The data ->
"""
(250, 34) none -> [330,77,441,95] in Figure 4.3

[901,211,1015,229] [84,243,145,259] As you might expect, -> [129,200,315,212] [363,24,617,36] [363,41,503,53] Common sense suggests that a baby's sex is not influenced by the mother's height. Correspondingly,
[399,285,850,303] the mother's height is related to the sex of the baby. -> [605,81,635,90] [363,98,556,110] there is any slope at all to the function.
"""
"""
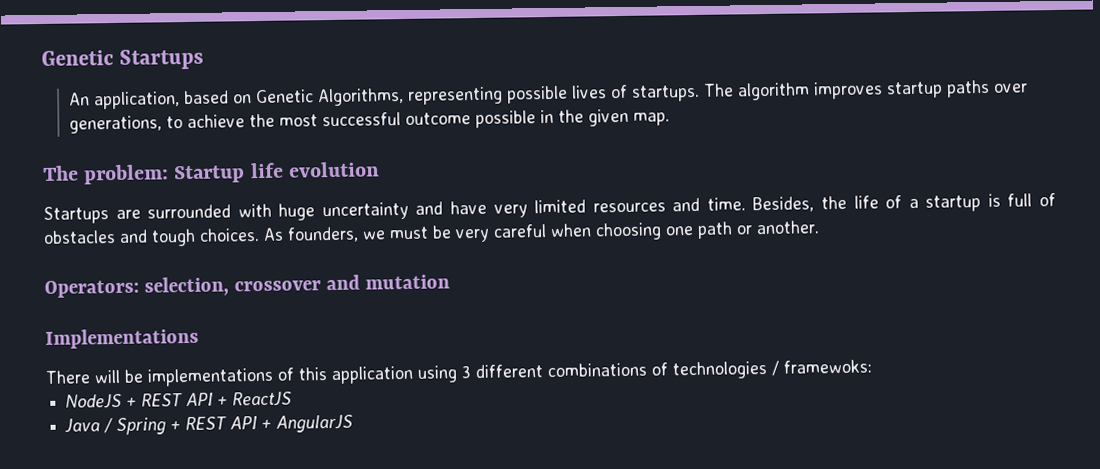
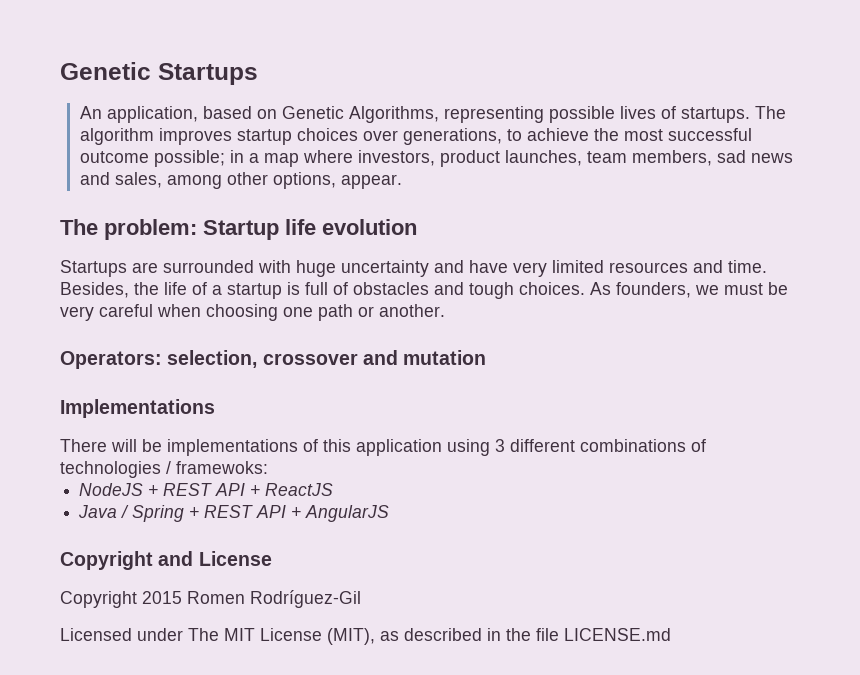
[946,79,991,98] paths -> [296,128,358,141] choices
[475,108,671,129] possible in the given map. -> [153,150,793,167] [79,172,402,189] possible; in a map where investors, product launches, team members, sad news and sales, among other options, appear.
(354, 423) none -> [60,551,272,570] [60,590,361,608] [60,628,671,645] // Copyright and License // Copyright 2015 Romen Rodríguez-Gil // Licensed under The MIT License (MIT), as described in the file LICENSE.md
"""
Task brief ->
In the listing above, find the line holding "[946,79,991,98] paths ->" and the line holding "(354, 423) none", then output those two lines and every line between them exactly.

Task output ->
[946,79,991,98] paths -> [296,128,358,141] choices
[475,108,671,129] possible in the given map. -> [153,150,793,167] [79,172,402,189] possible; in a map where investors, product launches, team members, sad news and sales, among other options, appear.
(354, 423) none -> [60,551,272,570] [60,590,361,608] [60,628,671,645] // Copyright and License // Copyright 2015 Romen Rodríguez-Gil // Licensed under The MIT License (MIT), as described in the file LICENSE.md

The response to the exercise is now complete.